-- THE PROBLEM --
When the line with "[16,70,427,136] Live Stream" turns up below, begin repeating exactly, and carry on through the line with "none -> [30,1012,726,1060]"; no pictures go into the copy.

-- GIVEN ENTRIES --
....

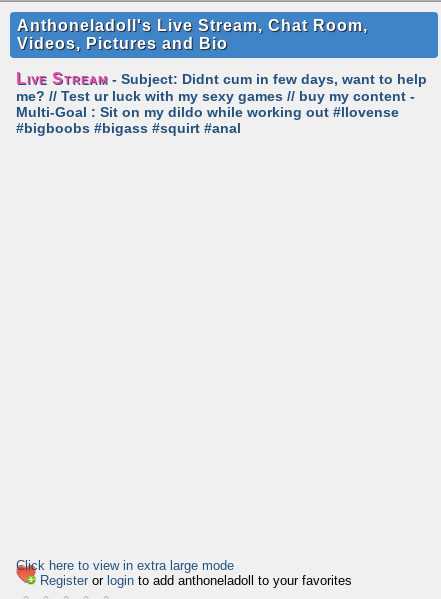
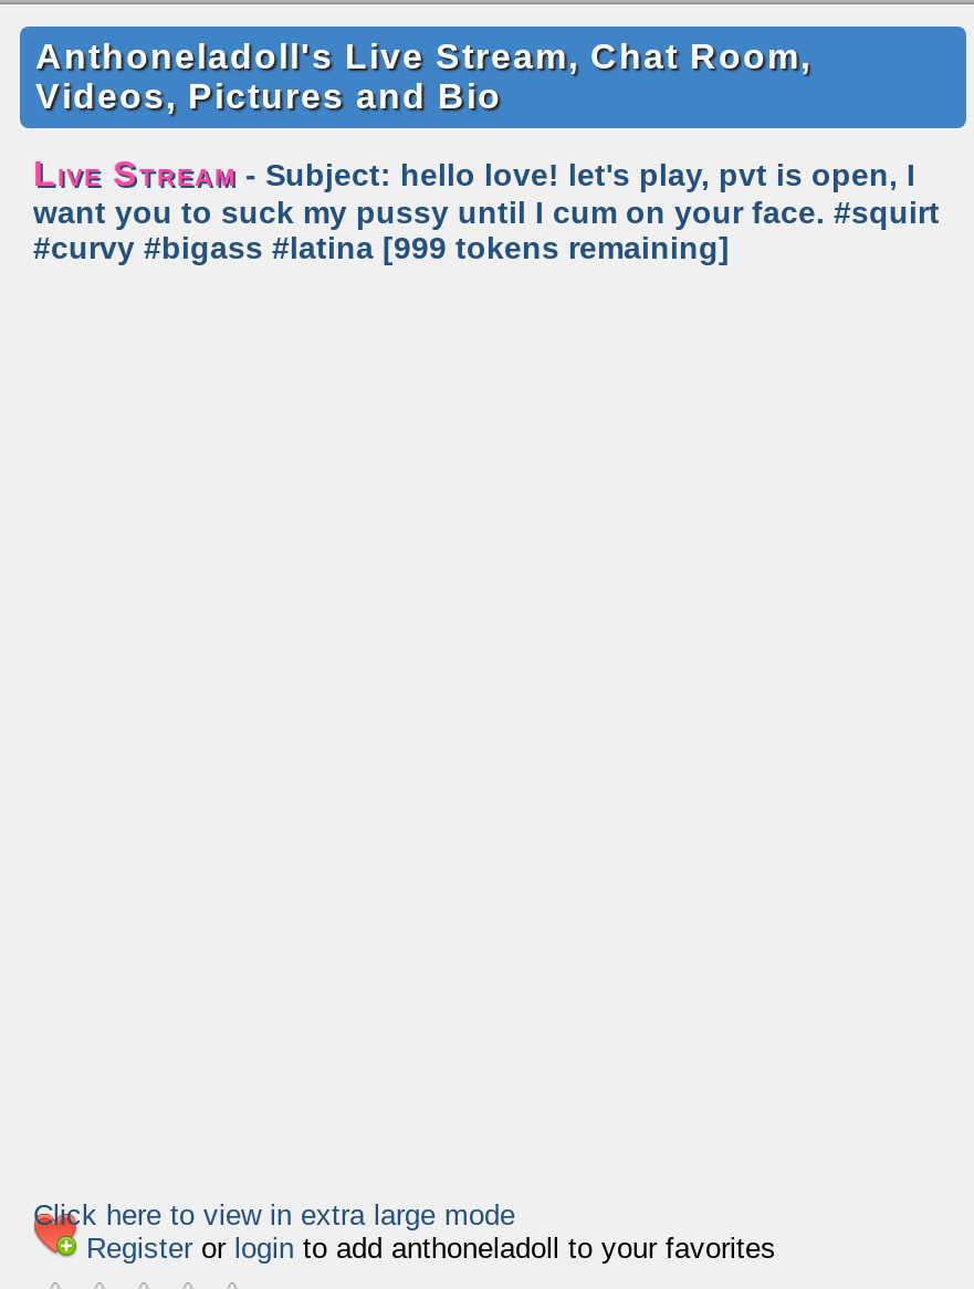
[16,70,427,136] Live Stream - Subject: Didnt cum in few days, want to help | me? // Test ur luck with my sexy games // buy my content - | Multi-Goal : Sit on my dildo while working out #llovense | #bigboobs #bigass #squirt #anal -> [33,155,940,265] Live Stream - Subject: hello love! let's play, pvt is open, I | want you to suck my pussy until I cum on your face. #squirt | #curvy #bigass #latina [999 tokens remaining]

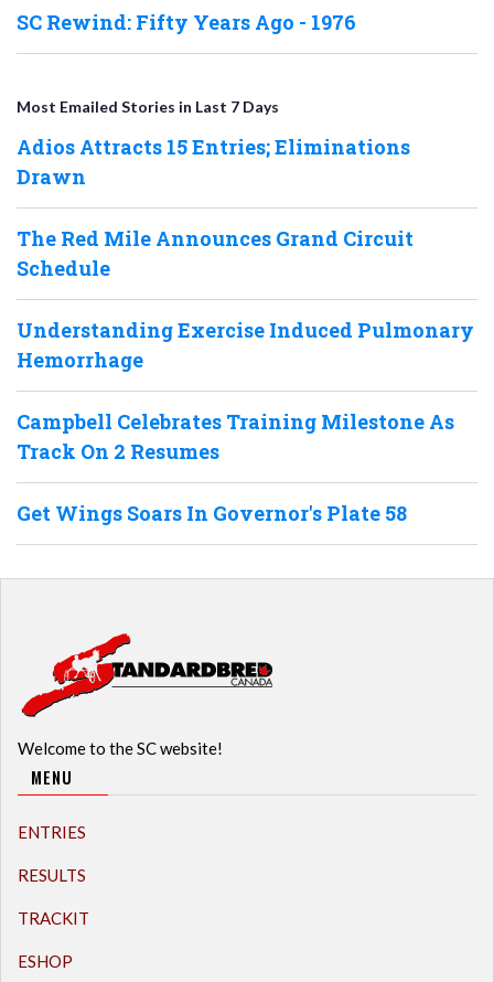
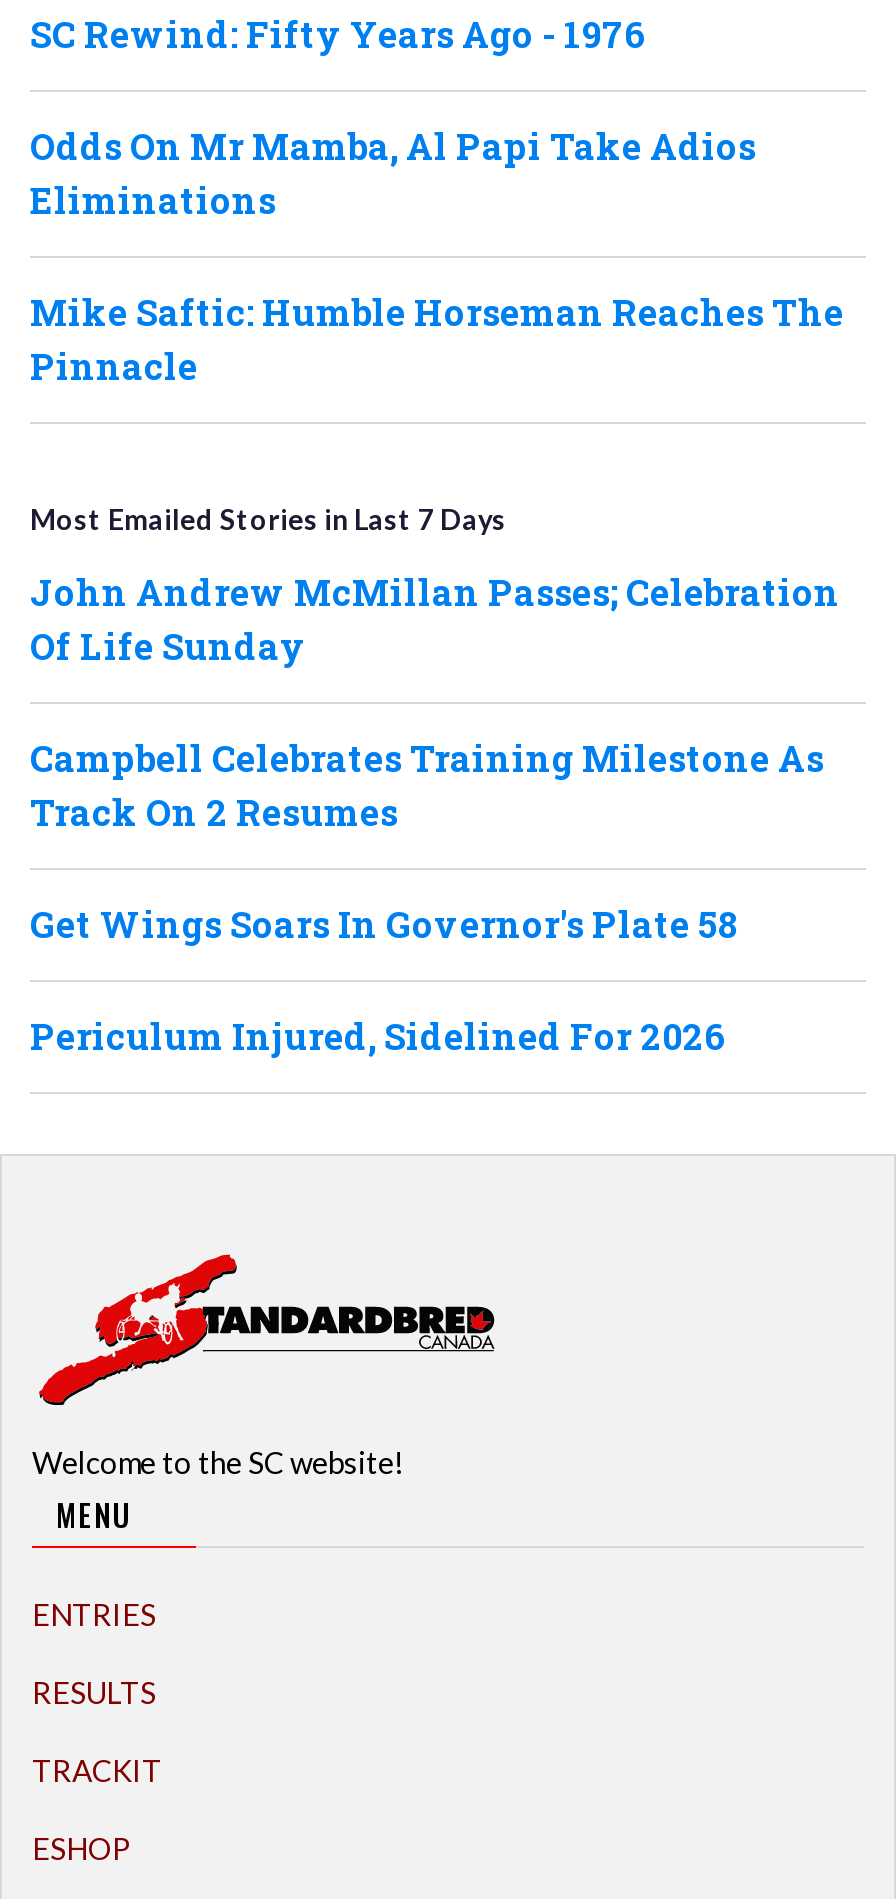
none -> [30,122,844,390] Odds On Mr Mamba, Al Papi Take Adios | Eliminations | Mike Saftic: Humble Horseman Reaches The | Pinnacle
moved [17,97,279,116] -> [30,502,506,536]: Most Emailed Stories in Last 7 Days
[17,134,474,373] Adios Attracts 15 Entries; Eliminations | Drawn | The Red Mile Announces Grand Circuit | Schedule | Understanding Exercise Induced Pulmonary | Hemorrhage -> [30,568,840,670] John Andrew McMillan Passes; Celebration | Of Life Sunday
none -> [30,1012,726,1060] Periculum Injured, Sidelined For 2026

....

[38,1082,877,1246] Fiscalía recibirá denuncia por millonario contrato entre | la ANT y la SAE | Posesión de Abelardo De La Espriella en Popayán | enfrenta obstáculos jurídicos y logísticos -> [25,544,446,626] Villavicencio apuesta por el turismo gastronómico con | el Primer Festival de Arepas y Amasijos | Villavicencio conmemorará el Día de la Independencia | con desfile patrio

....

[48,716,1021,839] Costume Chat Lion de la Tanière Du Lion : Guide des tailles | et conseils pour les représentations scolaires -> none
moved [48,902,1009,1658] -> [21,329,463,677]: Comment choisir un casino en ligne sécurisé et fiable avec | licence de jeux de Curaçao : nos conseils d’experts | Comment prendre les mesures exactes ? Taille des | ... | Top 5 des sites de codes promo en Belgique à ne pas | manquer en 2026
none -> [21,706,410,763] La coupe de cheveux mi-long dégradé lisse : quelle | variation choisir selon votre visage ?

....

-- TASK ANSWER --
[16,70,427,136] Live Stream - Subject: Didnt cum in few days, want to help | me? // Test ur luck with my sexy games // buy my content - | Multi-Goal : Sit on my dildo while working out #llovense | #bigboobs #bigass #squirt #anal -> [33,155,940,265] Live Stream - Subject: hello love! let's play, pvt is open, I | want you to suck my pussy until I cum on your face. #squirt | #curvy #bigass #latina [999 tokens remaining]

none -> [30,122,844,390] Odds On Mr Mamba, Al Papi Take Adios | Eliminations | Mike Saftic: Humble Horseman Reaches The | Pinnacle
moved [17,97,279,116] -> [30,502,506,536]: Most Emailed Stories in Last 7 Days
[17,134,474,373] Adios Attracts 15 Entries; Eliminations | Drawn | The Red Mile Announces Grand Circuit | Schedule | Understanding Exercise Induced Pulmonary | Hemorrhage -> [30,568,840,670] John Andrew McMillan Passes; Celebration | Of Life Sunday
none -> [30,1012,726,1060] Periculum Injured, Sidelined For 2026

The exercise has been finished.